General Brown Jr.
Lives: Lorain, grew up in Elyria
General, how did you get that name? Is it a nickname?
I’m a junior — my father never did one day in the military, but I did. That’s my name on my birth certificate. I’m a Vietnam vet, ’69-’70.
Did the drill sergeants give you any flack for that name?
Oh, quite a bit. It was quite humorous. At certain times the name stuck out like a sore thumb. About the second or third week they made me a squad leader. They relieved the first guy of his duties because he wasn’t doing as he should to carry out the orders. The drill sergeant said since your name is “General,” we’re going to see how much of a general you can be and take over the squad. I kind of like, got the guys in order.
What rank did you leave the service?
Specialist fourth class.
So you were Spc. 4 General Brown?
Did any officers ever joke with you about your name?
There was an incident when I was in Georgia. I’m left-handed, so naturally left-handed people do things differently than right-handed people. The officer performed an inspection of my footlocker, my shoes, my bunk. Captain Cheeks called me front and center and said, “Soldier, you have a very good foot locker, but one thing is wrong — your clothes are backwards.” Then he proceeded to look at my nametag, and looked at me, looked at my name tag a second time, and said, “Who in the hell gave you a name of General? You might be a general in name, but I’m a captain, and in the future soldier, turn your clothes around the other way, but otherwise, everything’s A-OK.”
What was your military occupation specialty in Vietnam?
I was a supply clerk and I was attached to the Big Red 1 (U.S. Army Unit) as they were deactivated. The first six months I was in Long Bin as a clerk. I pulled guard duty every third to fourth day. Once I left there I got attached to the Big Red 1 and traveled throughout South Vietnam.
You got shot at, I’d imagine?
Oh, yeah. We had no guard perimeter, we were about 150 yards from the chopper pad. We’d get incoming and ground attacks. It was nothing to go in a convoy and see bodies strewn out in rice paddies and fields. We took in the supplies for shipment back to the United States for the pullout.
Veterans Day is coming up on us. You’re active in the Disabled American Veterans?
Yes, DAV Louis P. Proy Chapter 20. I’m in the Honor Guard. We serve at ex-military/veterans’ funerals. We do a 21-gun salute. We fold the flag and present it to the family.
What’s that like? What do you think while you’re performing the ceremony?
To me it’s a great feeling to honor someone who’s paved the way for me. I look forward to pave the way for the younger vets who are coming through now. We give solace to the families in words and deeds. They feel relieved to a degree that their loved one has been laid to rest after their suffering and we still recognize them and not be forgotten. We say, “No soldier left behind, no soldier should be forgotten.” This is our all and all.
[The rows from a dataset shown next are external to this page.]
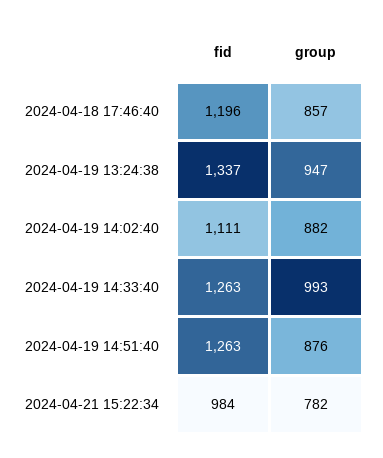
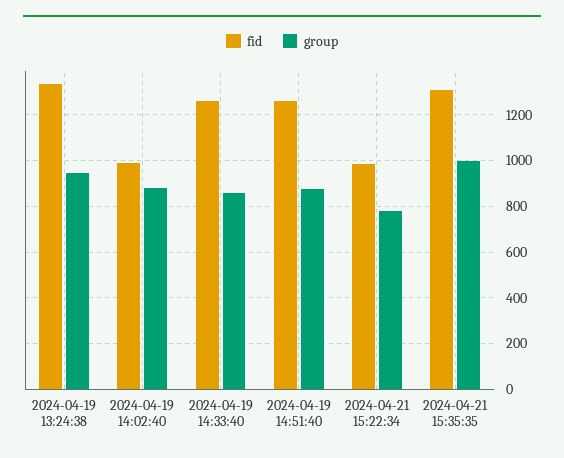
fid, 2024-04-18 17:46:40: 1196 -> none
group, 2024-04-18 17:46:40: 857 -> none
fid, 2024-04-19 14:02:40: 1111 -> 1000
group, 2024-04-19 14:33:40: 993 -> 850
fid, 2024-04-21 15:35:35: none -> 1300
group, 2024-04-21 15:35:35: none -> 1000

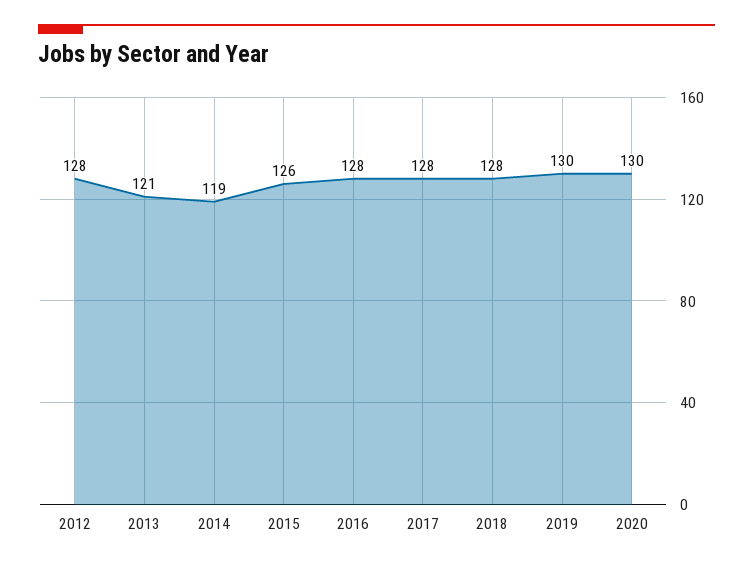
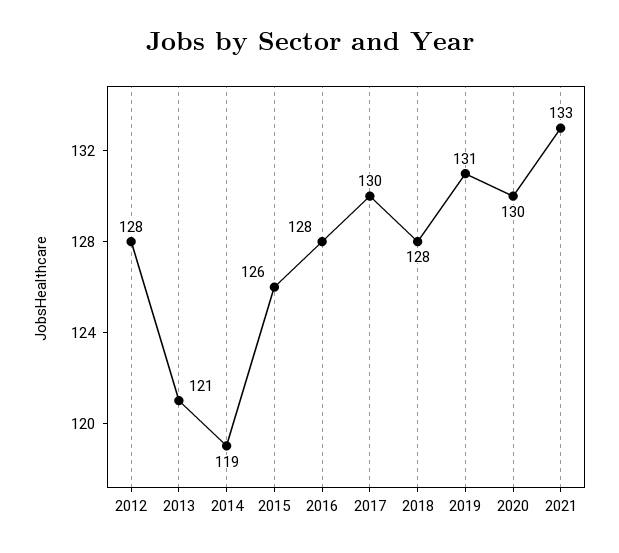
2017: 128 -> 130
2019: 130 -> 131
2021: none -> 133

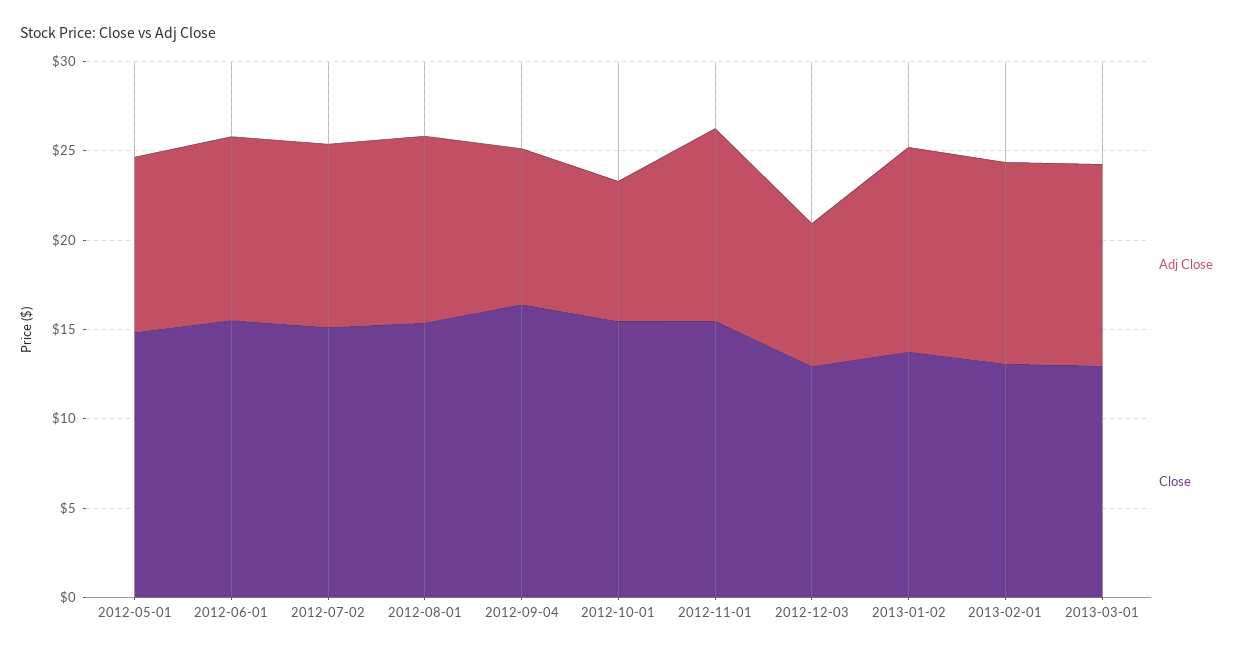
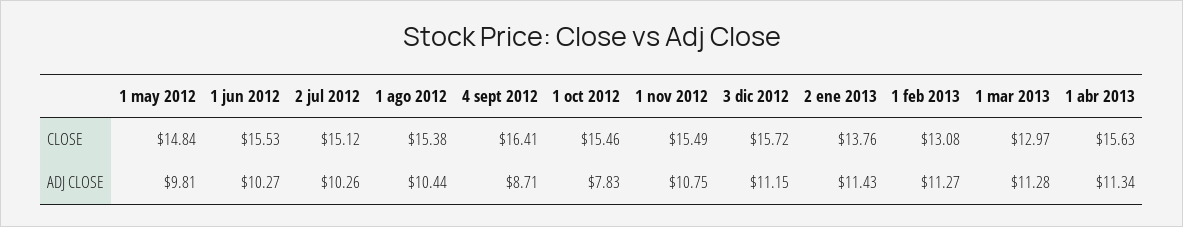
Adj Close, 2012-12-03: 8 -> 11.15
Close, 2012-12-03: 13 -> 15.72
Close, 1 abr 2013: none -> 15.63
Adj Close, 1 abr 2013: none -> 11.34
Did you have any friends who didn’t make it back from Vietnam?
Prior to the week I deployed, I buried a friend who was killed. After coming home I buried quite a few of my comrades. As a child, I didn’t watch war movies, but once I got into the service, I wanted to go to Vietnam. Alvin Blanton, they shipped his body back, I went to his funeral, and soon after that I was on my way there. His brother was Calvin, they were twins. (Calvin survived his service).
General, I heard you have some unusual hobbies?
As you can see in my living room, plants are one hobby. Woodworking is another and photography; I collect newspaper articles, I have two parakeets and a parrot. I also collect owl figurines. I have about 300 of them. I have one that came from the Bahamas, one from shells, T-shirts with owls and two owl cookie jars.
Do you have any children and family?
Sabrina Brown and Kasandra Knight and five grandkids. Both of my parents are deceased, I’m the second of six. My dad’s name was General. I have two military brothers.